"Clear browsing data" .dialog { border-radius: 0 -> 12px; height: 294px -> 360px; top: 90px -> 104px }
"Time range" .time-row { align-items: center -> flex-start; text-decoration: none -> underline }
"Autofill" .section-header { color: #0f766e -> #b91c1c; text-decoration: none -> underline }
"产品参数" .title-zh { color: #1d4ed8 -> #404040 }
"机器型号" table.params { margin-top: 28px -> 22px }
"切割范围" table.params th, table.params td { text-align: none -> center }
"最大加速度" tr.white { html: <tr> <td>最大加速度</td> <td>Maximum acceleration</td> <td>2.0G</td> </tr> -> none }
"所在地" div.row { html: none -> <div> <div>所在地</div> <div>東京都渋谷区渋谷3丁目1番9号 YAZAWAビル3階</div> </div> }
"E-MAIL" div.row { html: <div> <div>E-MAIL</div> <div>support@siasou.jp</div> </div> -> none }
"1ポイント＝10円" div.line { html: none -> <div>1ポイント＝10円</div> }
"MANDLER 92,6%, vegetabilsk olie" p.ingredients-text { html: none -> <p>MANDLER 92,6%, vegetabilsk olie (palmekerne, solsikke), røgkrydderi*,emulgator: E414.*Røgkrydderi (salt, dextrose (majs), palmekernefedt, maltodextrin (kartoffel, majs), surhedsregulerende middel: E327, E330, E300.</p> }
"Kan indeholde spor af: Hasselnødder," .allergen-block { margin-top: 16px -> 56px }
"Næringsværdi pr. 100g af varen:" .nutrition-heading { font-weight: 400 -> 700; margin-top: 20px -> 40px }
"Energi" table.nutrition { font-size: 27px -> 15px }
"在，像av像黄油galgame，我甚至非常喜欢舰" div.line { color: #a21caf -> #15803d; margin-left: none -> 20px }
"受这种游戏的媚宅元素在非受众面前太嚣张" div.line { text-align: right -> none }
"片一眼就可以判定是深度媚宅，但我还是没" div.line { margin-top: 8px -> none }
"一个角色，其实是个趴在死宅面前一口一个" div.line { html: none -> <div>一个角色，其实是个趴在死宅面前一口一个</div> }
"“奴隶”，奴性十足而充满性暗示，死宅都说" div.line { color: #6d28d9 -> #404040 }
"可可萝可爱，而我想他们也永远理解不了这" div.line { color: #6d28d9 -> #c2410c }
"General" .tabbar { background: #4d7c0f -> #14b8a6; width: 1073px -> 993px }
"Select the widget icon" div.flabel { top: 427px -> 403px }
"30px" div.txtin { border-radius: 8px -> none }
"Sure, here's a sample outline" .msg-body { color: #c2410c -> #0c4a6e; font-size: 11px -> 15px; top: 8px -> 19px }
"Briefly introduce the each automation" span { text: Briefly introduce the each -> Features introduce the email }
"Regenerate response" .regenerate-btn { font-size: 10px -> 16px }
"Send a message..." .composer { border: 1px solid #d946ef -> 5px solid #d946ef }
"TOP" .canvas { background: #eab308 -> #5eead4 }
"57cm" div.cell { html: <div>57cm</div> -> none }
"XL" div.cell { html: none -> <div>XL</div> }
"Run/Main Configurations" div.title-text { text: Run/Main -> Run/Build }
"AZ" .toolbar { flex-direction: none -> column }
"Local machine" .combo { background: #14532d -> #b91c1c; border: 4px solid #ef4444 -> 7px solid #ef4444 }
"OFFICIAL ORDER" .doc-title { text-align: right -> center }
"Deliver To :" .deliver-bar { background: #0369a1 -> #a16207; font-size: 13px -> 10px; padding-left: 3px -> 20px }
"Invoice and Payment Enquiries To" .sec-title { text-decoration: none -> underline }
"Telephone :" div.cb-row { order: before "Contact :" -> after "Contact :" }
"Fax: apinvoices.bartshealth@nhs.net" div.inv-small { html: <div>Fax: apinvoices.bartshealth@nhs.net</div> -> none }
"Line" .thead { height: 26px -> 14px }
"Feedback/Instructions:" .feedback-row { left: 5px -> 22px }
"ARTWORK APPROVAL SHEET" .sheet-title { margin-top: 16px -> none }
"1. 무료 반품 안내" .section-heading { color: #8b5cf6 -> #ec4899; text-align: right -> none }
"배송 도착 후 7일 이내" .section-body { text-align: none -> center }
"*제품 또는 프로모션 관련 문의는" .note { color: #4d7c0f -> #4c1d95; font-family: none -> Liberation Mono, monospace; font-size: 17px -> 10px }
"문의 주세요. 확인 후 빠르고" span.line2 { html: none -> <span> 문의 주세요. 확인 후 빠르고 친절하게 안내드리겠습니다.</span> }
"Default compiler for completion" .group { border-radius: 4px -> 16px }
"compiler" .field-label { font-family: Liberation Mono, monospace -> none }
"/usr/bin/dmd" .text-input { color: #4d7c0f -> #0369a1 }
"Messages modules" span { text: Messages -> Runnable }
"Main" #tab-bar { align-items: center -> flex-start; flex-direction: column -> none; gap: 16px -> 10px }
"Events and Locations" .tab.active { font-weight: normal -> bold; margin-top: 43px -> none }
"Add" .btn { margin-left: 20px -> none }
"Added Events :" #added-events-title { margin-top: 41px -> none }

• ASSIGNMENT: Show the lines where the word "items" appears in the entries.

• THE COMPLETED TASK:
"Time range" .time-row { align-items: center -> flex-start; text-decoration: none -> underline }
"Main" #tab-bar { align-items: center -> flex-start; flex-direction: column -> none; gap: 16px -> 10px }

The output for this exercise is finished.